>superhero movies are a currently especially popular one
To be fair, we're just now in an age, technologically speaking, where the stories of superheroes can be brought to life without seeming campy or ridiculous. The surge in popularity is because this is the first time in the history of these types of stories where they can be visualized with a realism that allows us to hope for that type of escapism in the real world.
There are too many people who just hate the grind of every day life so watching a movie that injects something supernatural and even superlatively good into the "real world" is naturally appealing.
I'm not sure this is the case, as the popular superhero movies are precisely the campy and ridiculous ones (centrally, the MCU, the Kidz Bop of movies).
The MCU movies are not considered campy by most standards since they take themselves and their internal universe completely seriously.
Batman of the 1960s was campy. The Flash TV show is campy. The MCU may have some humorous moments but the tone, overall, is serious and thought-provoking.
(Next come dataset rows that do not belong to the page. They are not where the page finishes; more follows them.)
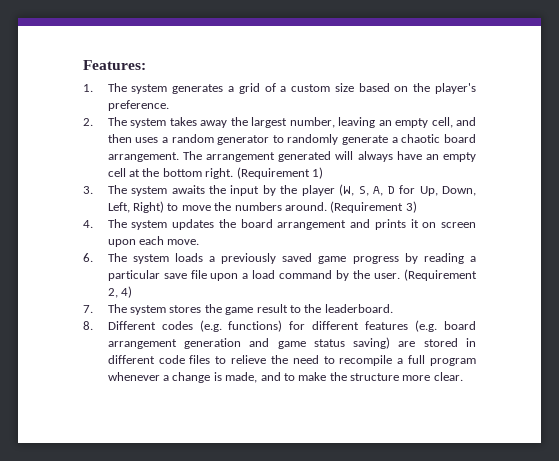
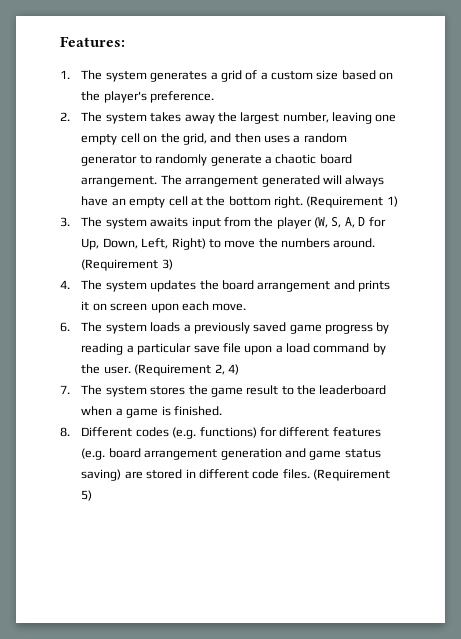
[378,117,453,128] an empty cell, -> [375,114,397,122] [81,133,207,145] one empty cell on the grid,
[209,185,276,196] the input by -> [191,217,251,229] input from
[324,304,393,313] leaderboard. -> [319,385,387,395] [81,406,222,418] leaderboard when a game is finished.
[189,355,477,366] [107,372,463,383] files to relieve the need to recompile a full program whenever a change is made, and to make the structure more clear. -> [282,469,391,481] [81,490,93,501] files. (Requirement 5)

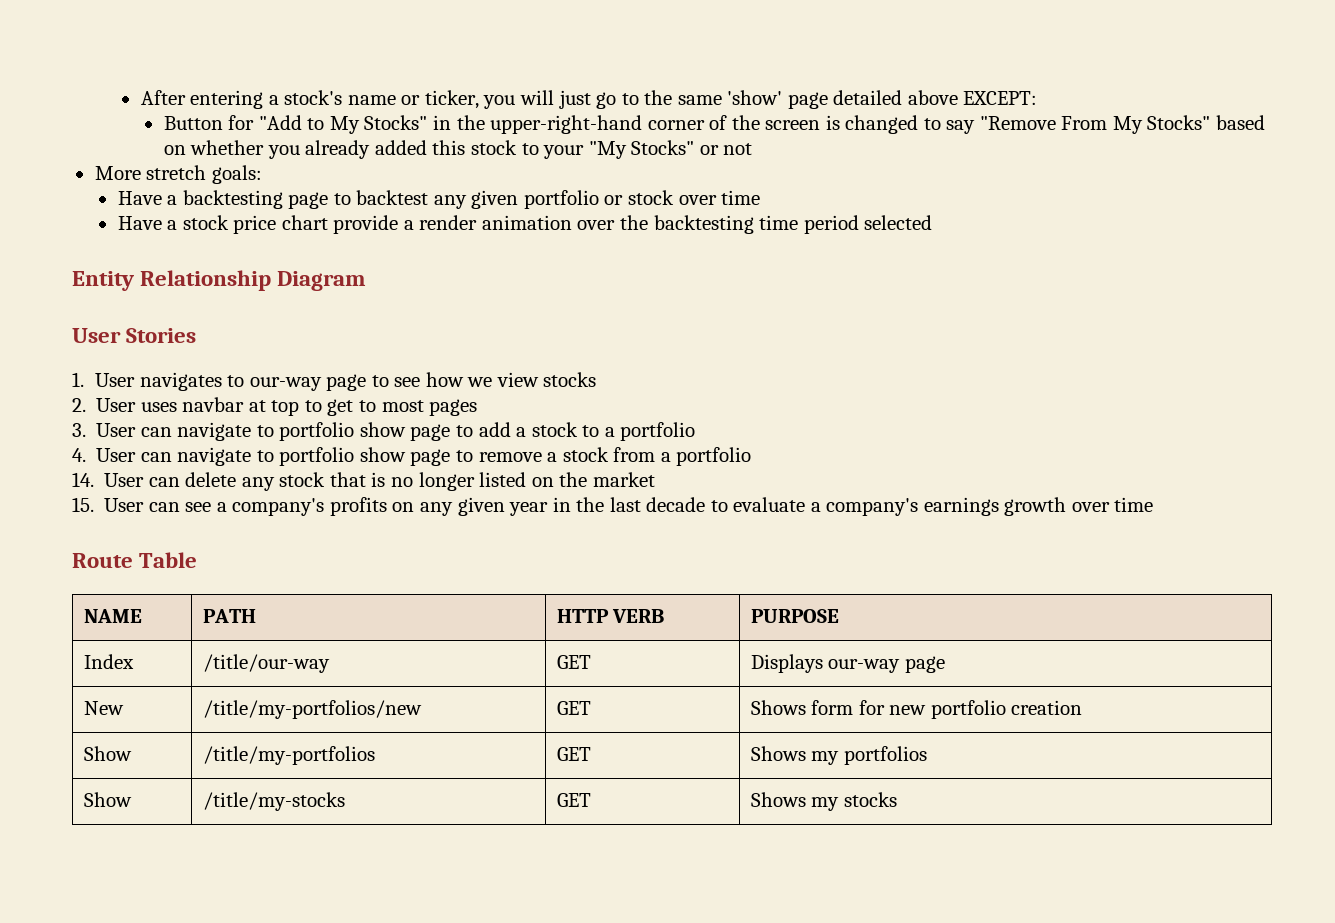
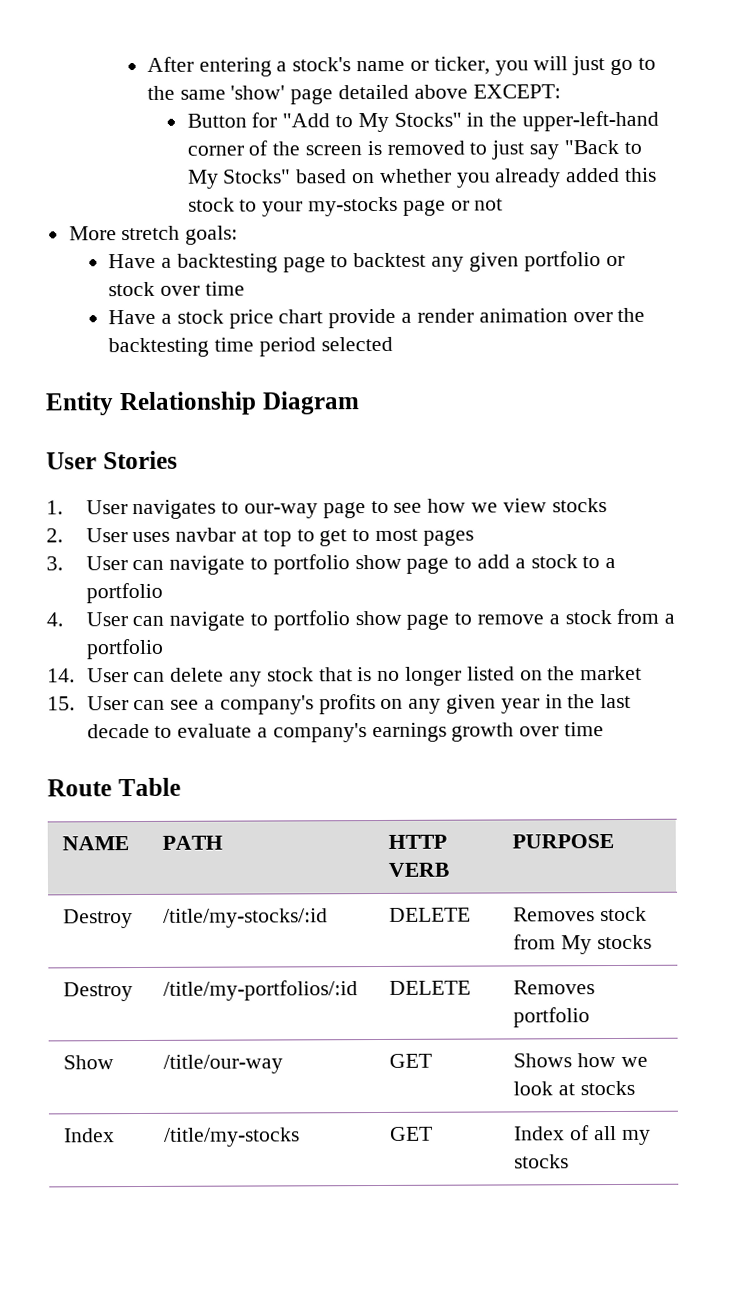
[490,115,643,134] upper-right-hand -> [521,110,659,132] upper-left-hand
[845,115,1108,134] changed to say "Remove From -> [386,139,642,160] removed to just say "Back to
[588,140,695,159] "My Stocks" -> [307,196,446,217] my-stocks page
[83,654,134,669] [202,654,330,673] [556,655,591,669] [750,654,945,673] [83,701,124,715] [202,700,422,719] [556,701,591,715] [750,700,1083,719] [83,746,132,761] [202,746,375,765] [556,747,591,761] [750,746,927,765] [83,792,132,807] Index | /title/our-way | GET | Displays our-way page // New | /title/my-portfolios/new | GET | Shows form for new portfolio creation // Show | /title/my-portfolios | GET | Shows my portfolios // Show -> [63,909,134,929] [163,908,329,928] [389,907,472,922] [513,906,648,922] [513,934,653,955] [63,982,134,1002] [163,980,359,1001] [389,980,472,995] [513,980,596,995] [513,1007,591,1028] [63,1055,115,1070] [163,1054,284,1074] [389,1053,433,1068] [513,1053,649,1068] [513,1080,636,1096] [64,1128,116,1143] Destroy | /title/my-stocks/:id | DELETE | Removes stock from My stocks // Destroy | /title/my-portfolios/:id | DELETE | Removes portfolio // Show | /title/our-way | GET | Shows how we look at stocks // Index
[750,792,806,807] Shows -> [514,1125,618,1141] Index of all

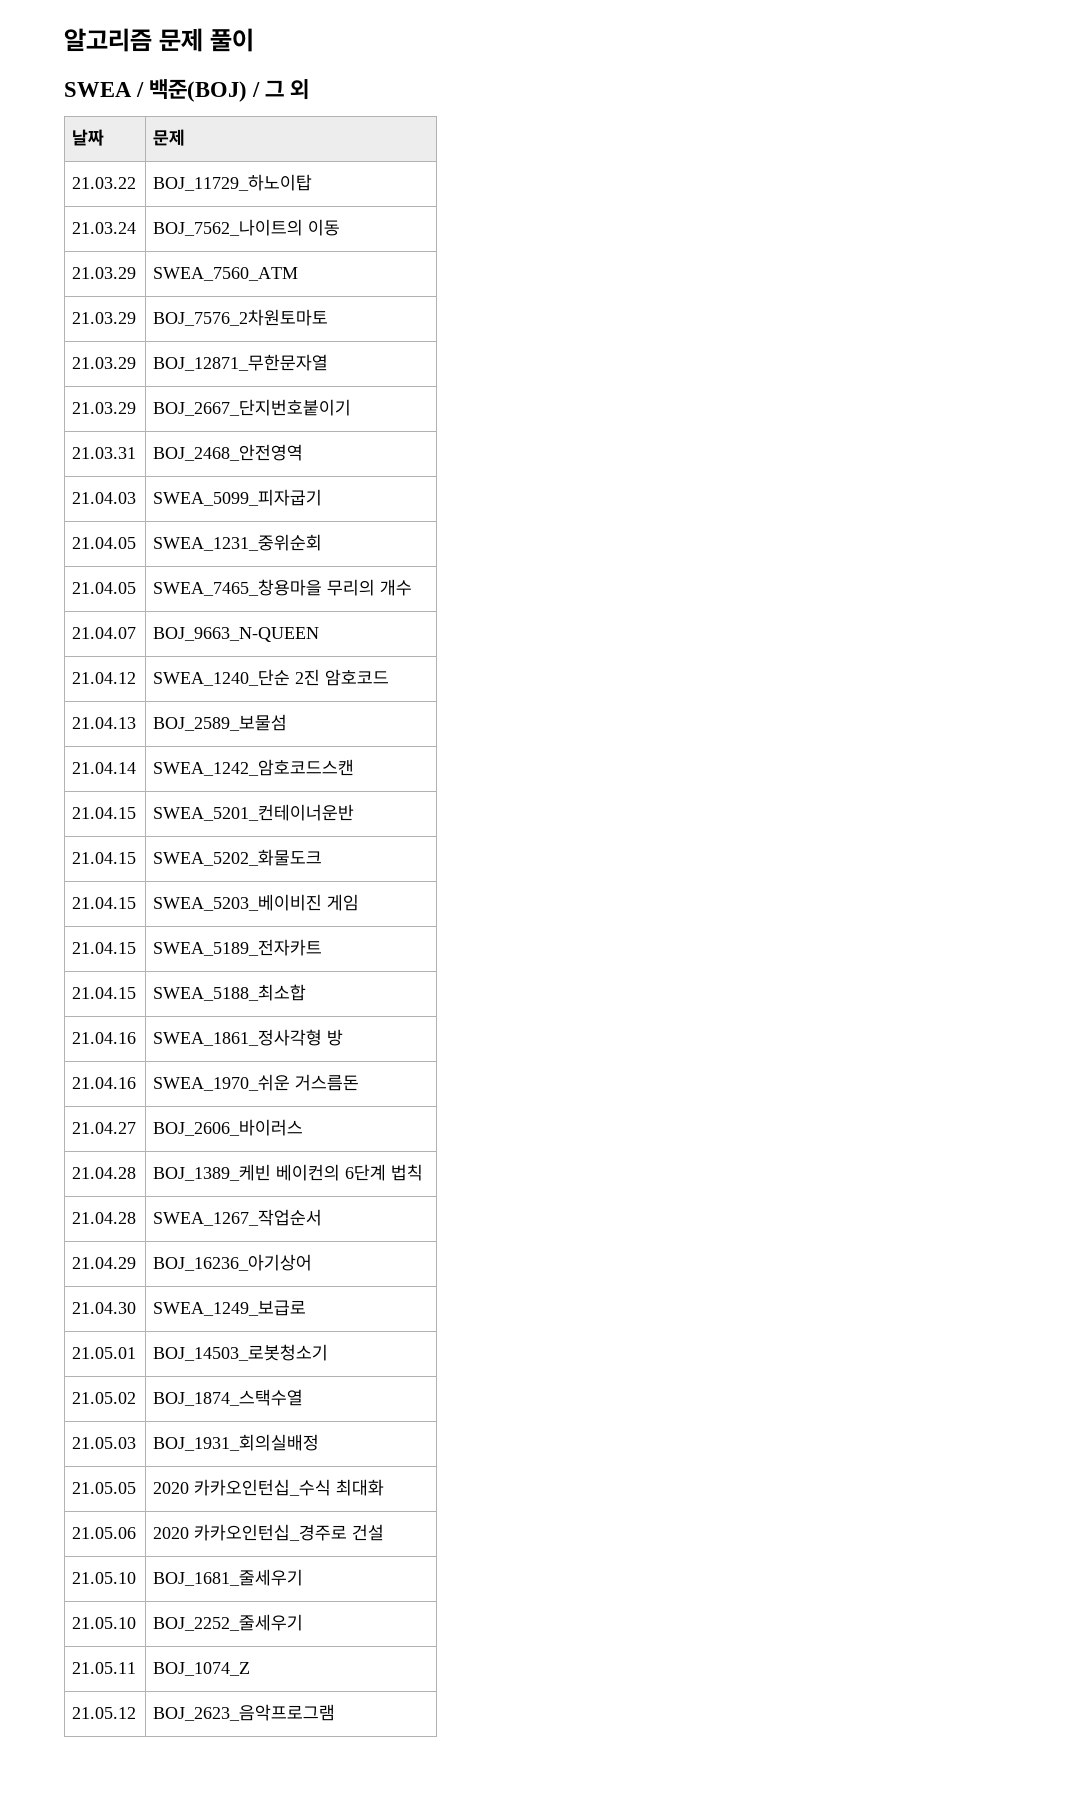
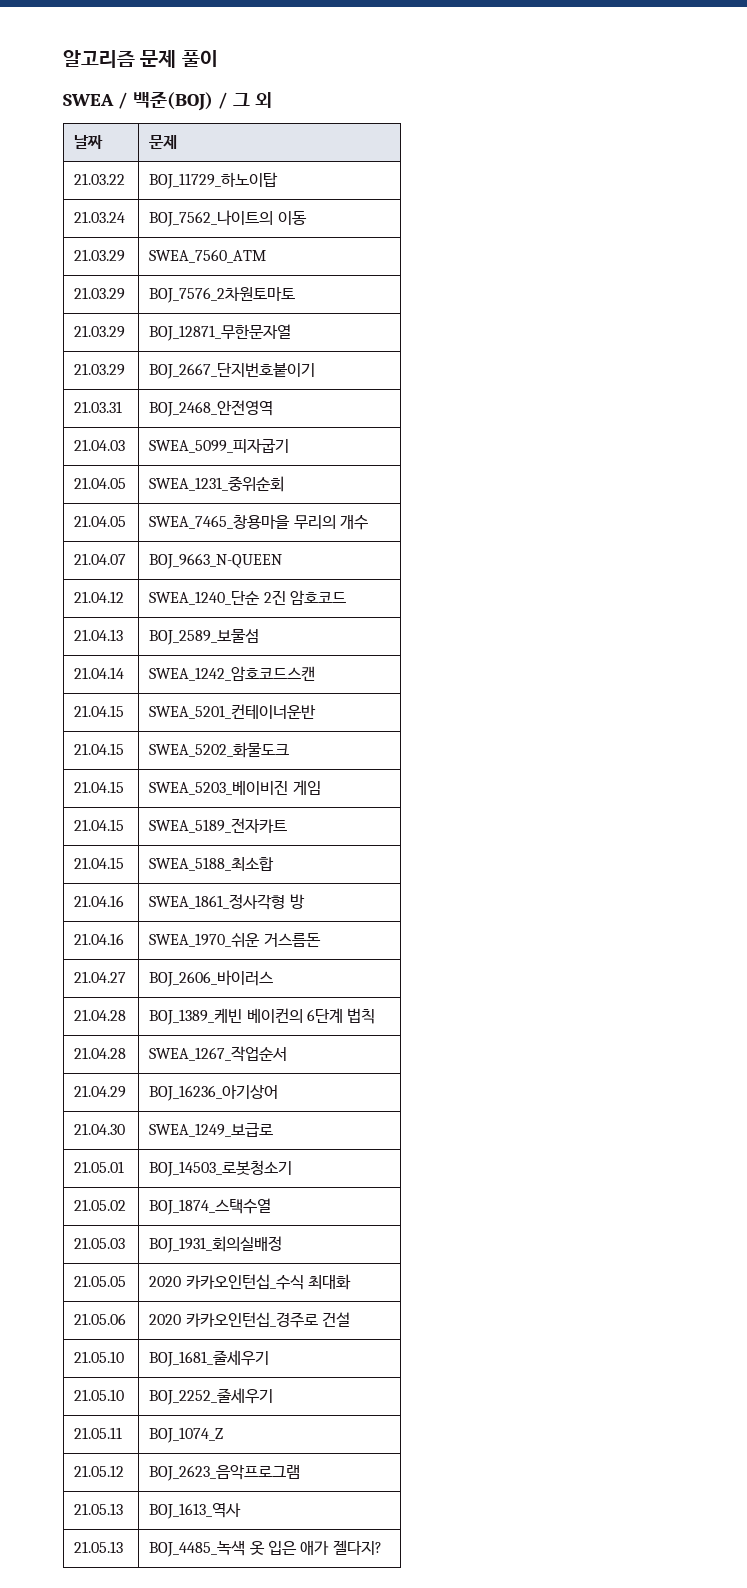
(336, 1712) none -> [74,1503,124,1515] [149,1503,242,1519] [74,1541,124,1553] [149,1540,382,1557] // 21.05.13 | BOJ_1613_역사 // 21.05.13 | BOJ_4485_녹색 옷 입은 애가 젤다지?

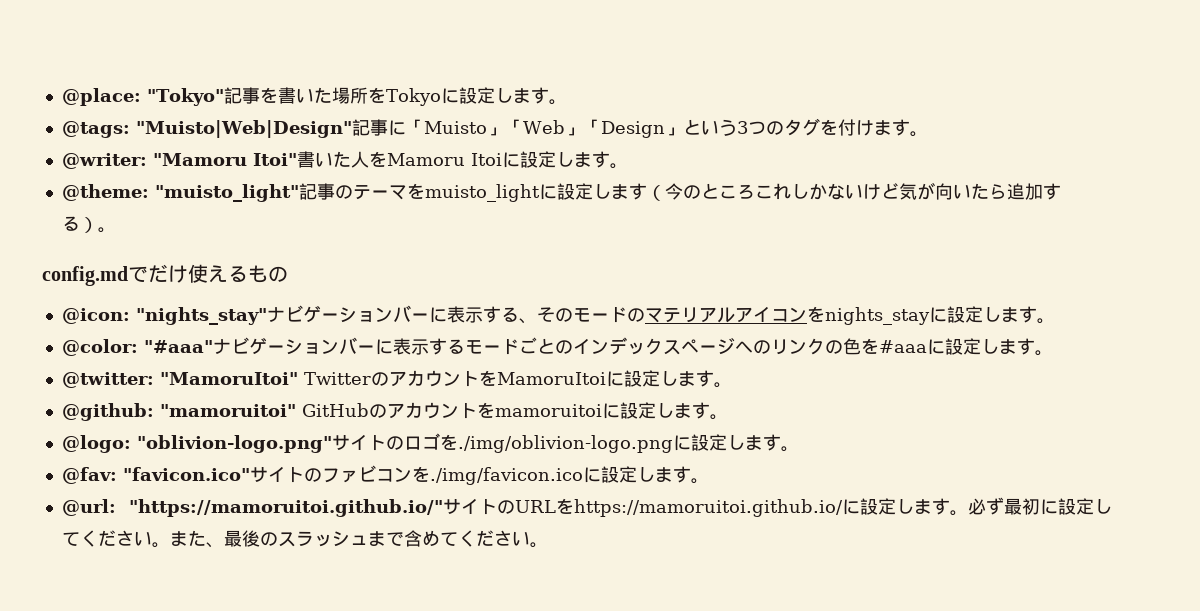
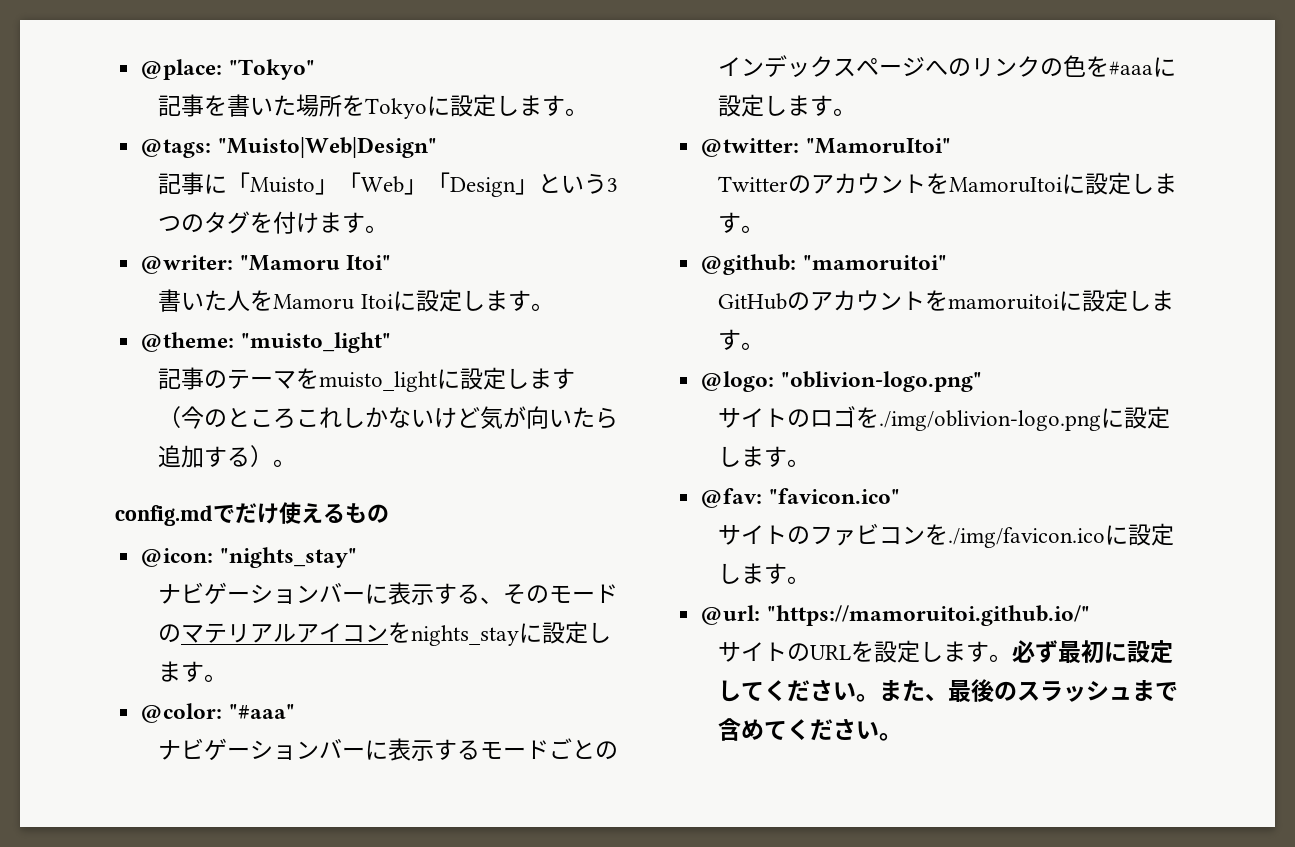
(224, 97) none -> (315, 69) //
(352, 129) none -> (437, 147) //
(297, 159) none -> (391, 262) //
(299, 193) none -> (391, 342) //
(267, 316) none -> (357, 557) //
(213, 346) none -> (295, 711) //
(298, 378) none -> (951, 146) //
(296, 410) none -> (947, 262) //
(332, 444) none -> (982, 381) //
(250, 474) none -> (900, 496) //
(444, 508) none -> (1090, 615) //
[574,499,860,517] https://mamoruitoi.github.io/に -> (875, 651) none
Civil War, Black Panther, Winter Soldier, and Iron have all been mentioned here already but you can go on and on with those films.
Okay, but using such a strict bar for campiness also invalidates the original claim. There are plenty of superhero renditions that don't qualify as campy that predate the recent wave and the technology that supposedly enabled it. (eg Burton's Batmans).
No it doesn't. The Tim Burton movies were also campy and they reveled in it. Also, the point isn't about whether the movies are campy or not but simply that we're at the point where you can show superheroes on screen believably. Even Burton's Batman had to use fake penguins and matte paintings to try and make Gotham seem real and it still looks wooden and lifeless.
I would say that Raimi's Spider-man (though not fully) and Nolan's Dark Knight Trilogy pushed us into the age of superhero believability and popularity.
It's the difference between Lou Ferrigno being painted in green makeup lifting up cardboard and foam vs. a fully realized Hulk that matches what was originally in the comic books in ferocity and strength.
Not by those standards but, by believability and realism standards, it definitely is. The difference is that the Flash TV show is one of the shows that knows exactly what it is and when it's campy and it leans into that instead of trying to play it straight.
To be fair, we're just now in an age, technologically speaking, where the stories of superheroes can be brought to life without seeming campy or ridiculous. The surge in popularity is because this is the first time in the history of these types of stories where they can be visualized with a realism that allows us to hope for that type of escapism in the real world.
There are too many people who just hate the grind of every day life so watching a movie that injects something supernatural and even superlatively good into the "real world" is naturally appealing.